The Alliance for Community and Regional Healthcare Solutions (ACRHS) believes that the United States has one last opportunity to demonstrate that a hybrid, public-private system can provide universal, affordable, and equitable health care to everyone.
- We believe that federal and state policies should establish reasonable baseline principles for healthcare coverage, cost, and quality, but that those policies should, to the greatest extent possible, empower community and regionally led solutions rather relying solely on top-down, “one-size-fits-all” comprehensive reforms.
- Federal and state policies should focus on levelling the playing field for communities and regions in renegotiating relationships with providers and insurance carriers in their markets. Specifically, policymakers and should prioritize reforms that:
- Create strong incentives for providers and carriers to craft local solutions in the markets where they operate;
- Reduce or eliminate the anti-consumer distortions that arise from market concentration by providers or carriers in local and regional markets; and
- Eliminate disparities in delivery, accessibility, and affordability of health care due to race, income, gender, national origin, or other illegitimate sources of historical discrimination.
- Federal and state funding and philanthropic investments should support the capacity of communities and regions to organize effectively, access and analyze critical data, define healthcare priorities, and engage providers and carriers in constructive negotiations.

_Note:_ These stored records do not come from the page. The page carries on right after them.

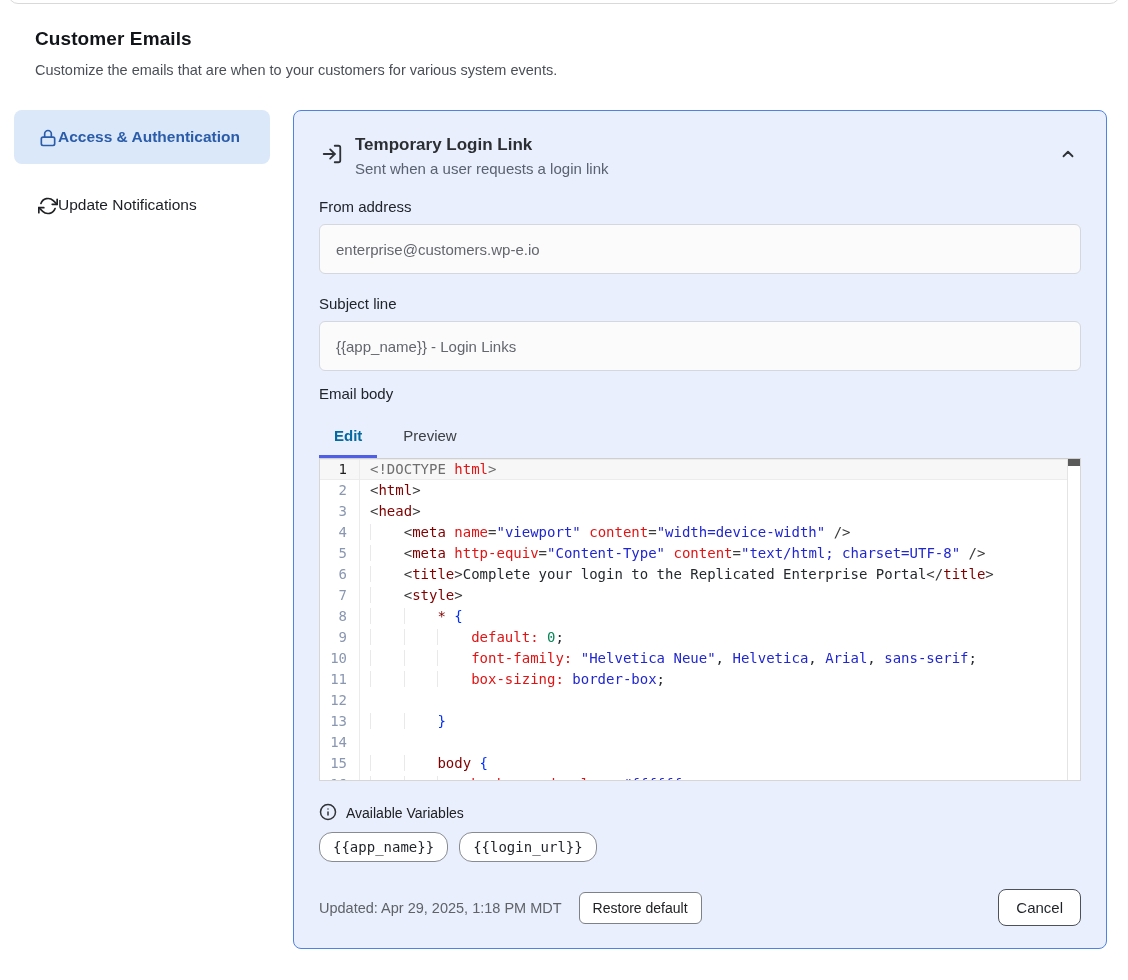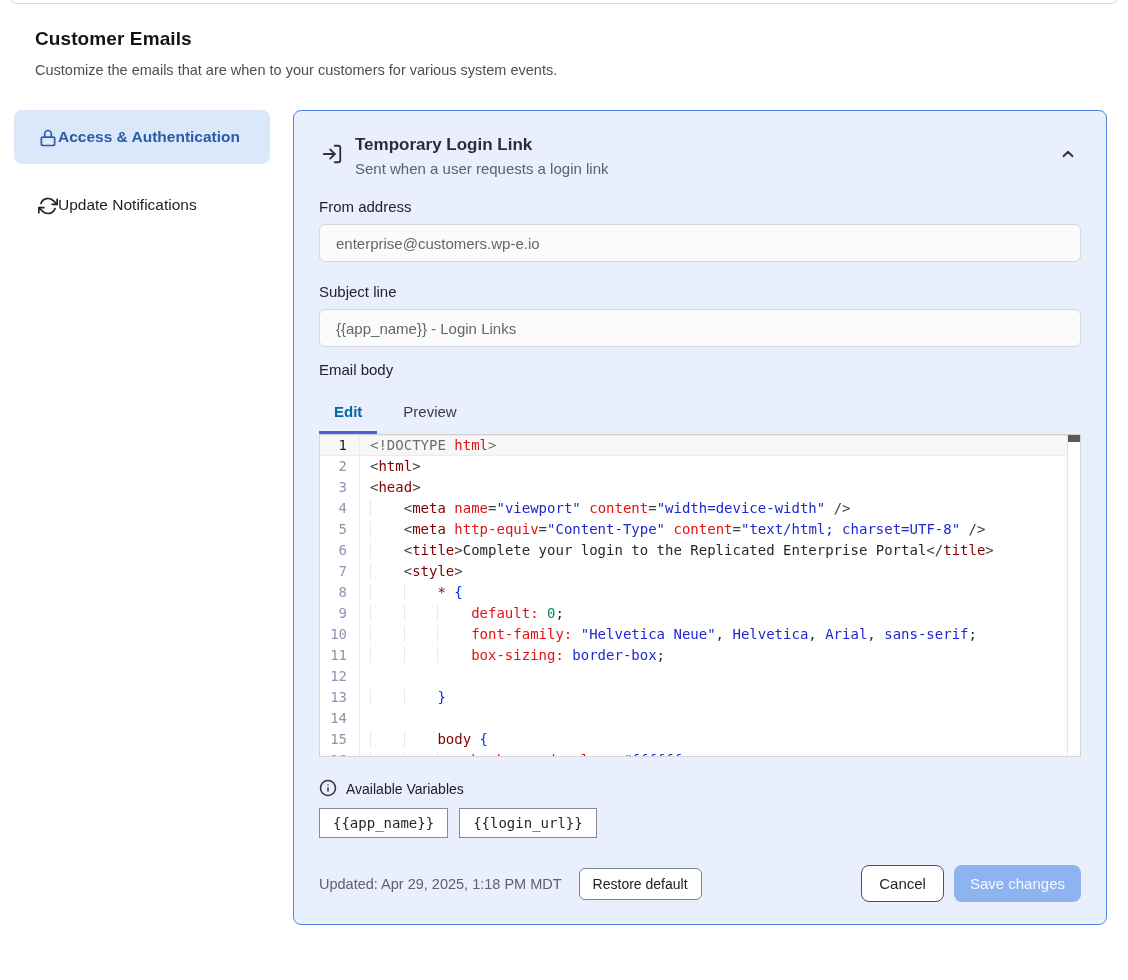"enterprise@customers.wp-e.io" .text-input { height: 38px -> 50px }
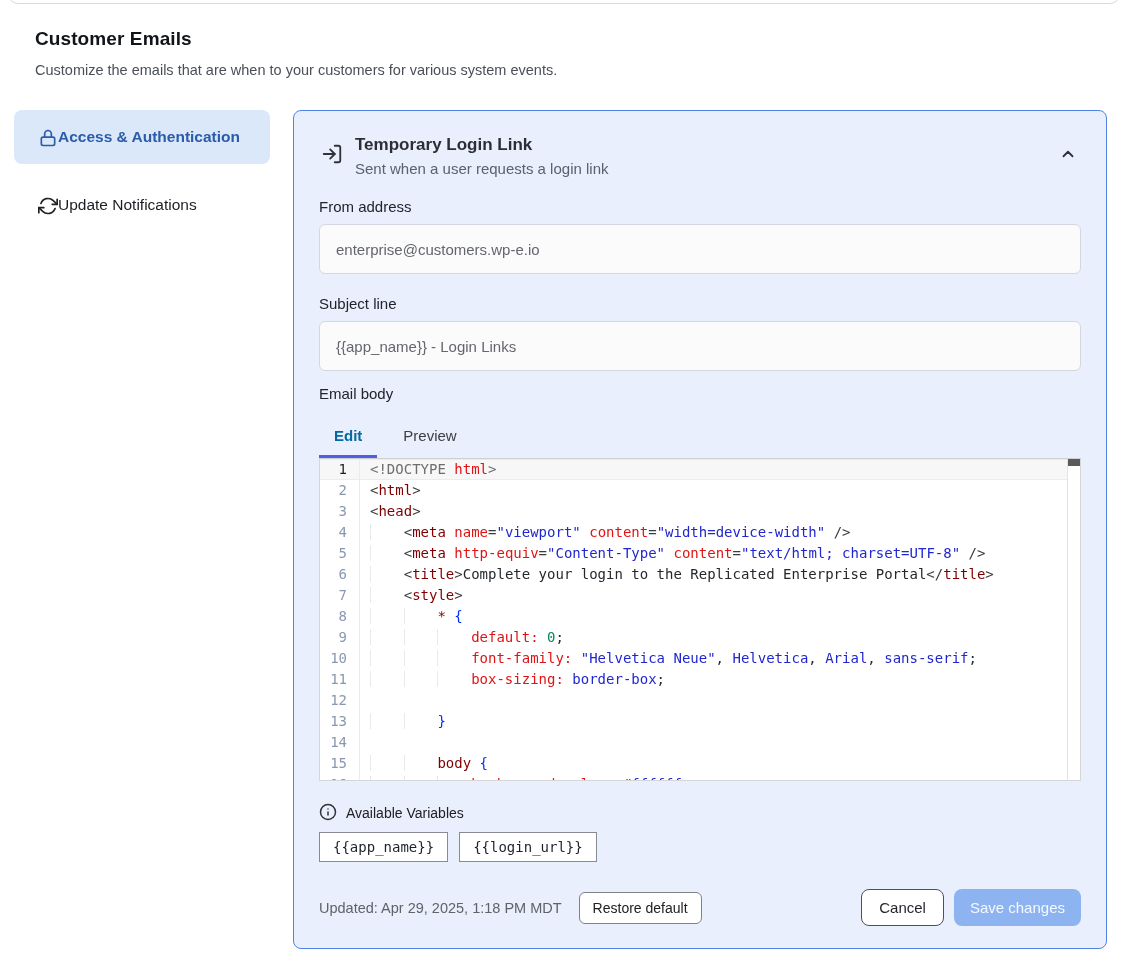"{{app_name}}" .chip { border-radius: 0 -> 13px }
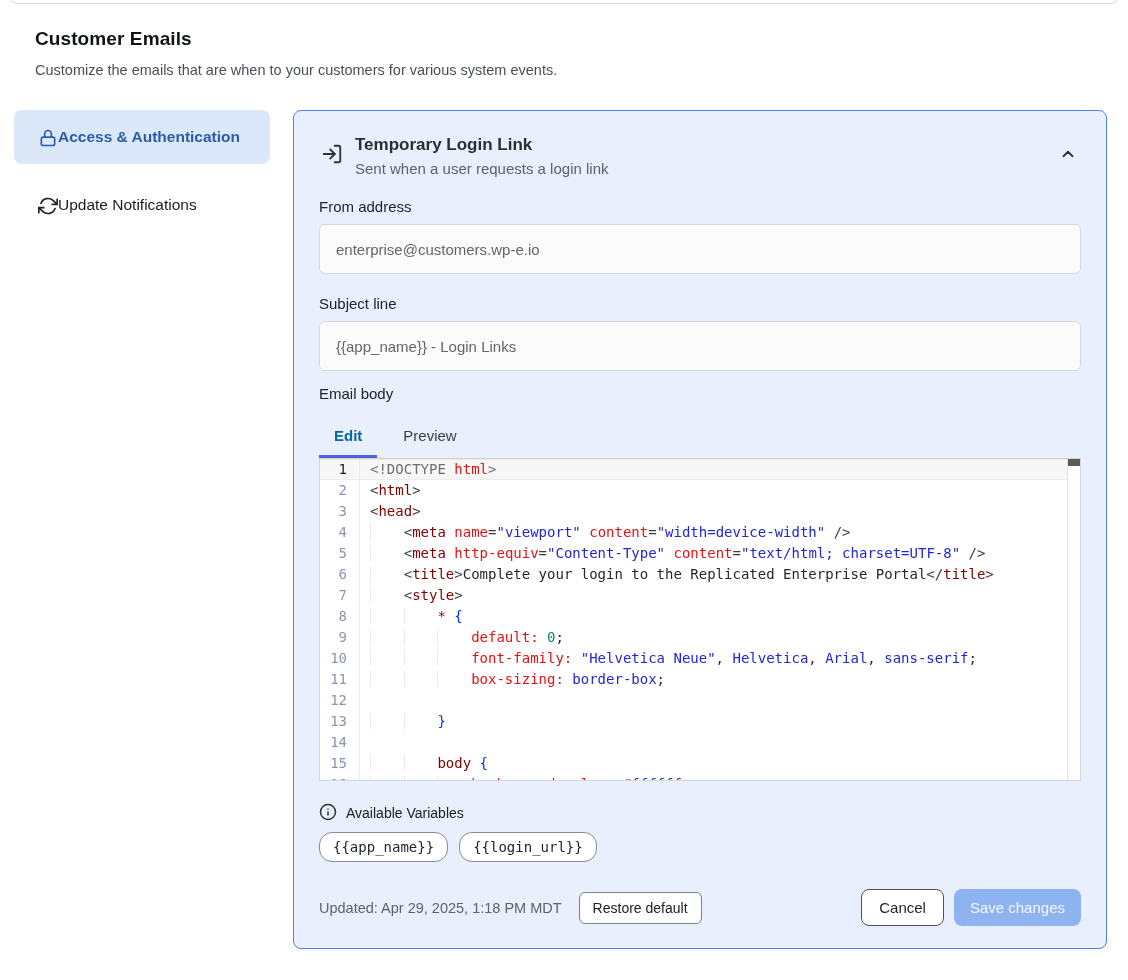"Save changes" button.btn { html: <button>Save changes</button> -> none }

- Federal and state policies should focus on levelling the playing field for communities and regions in renegotiating relationships with providers and insurance carriers in their markets. Specifically, policymakers and should prioritize reforms that:
- We believe that hospitals, independent providers, and insurance carriers can and should be part of community and regional healthcare solutions, but that some must first stop being part of the problem.
- We believe that current hospital and hospital-physician consolidation and rural-urban referral and transfer trends usually do not serve the interests of communities.
- We believe that federal Medicare payment rates offer a useful benchmark for assessing the reasonableness of provider payments, but that communities and regions should have flexibility to align health care systems and resources with local priorities. Communities and regions should be empowered to:
- Strengthen public health infrastructures and primary care capacity;
- Negotiate appropriate rates and fee schedules with providers in their communities;
- Influence benefit designs -- including premiums, co-pays, and deductibles – offered by insurance carriers and expand consumer choice of plans; and
- Hold nonprofit hospitals locally accountable to sincere and collaborative community benefit obligations and to catalyze reconsideration of individual hospitals’ tax-exempt status, where necessary.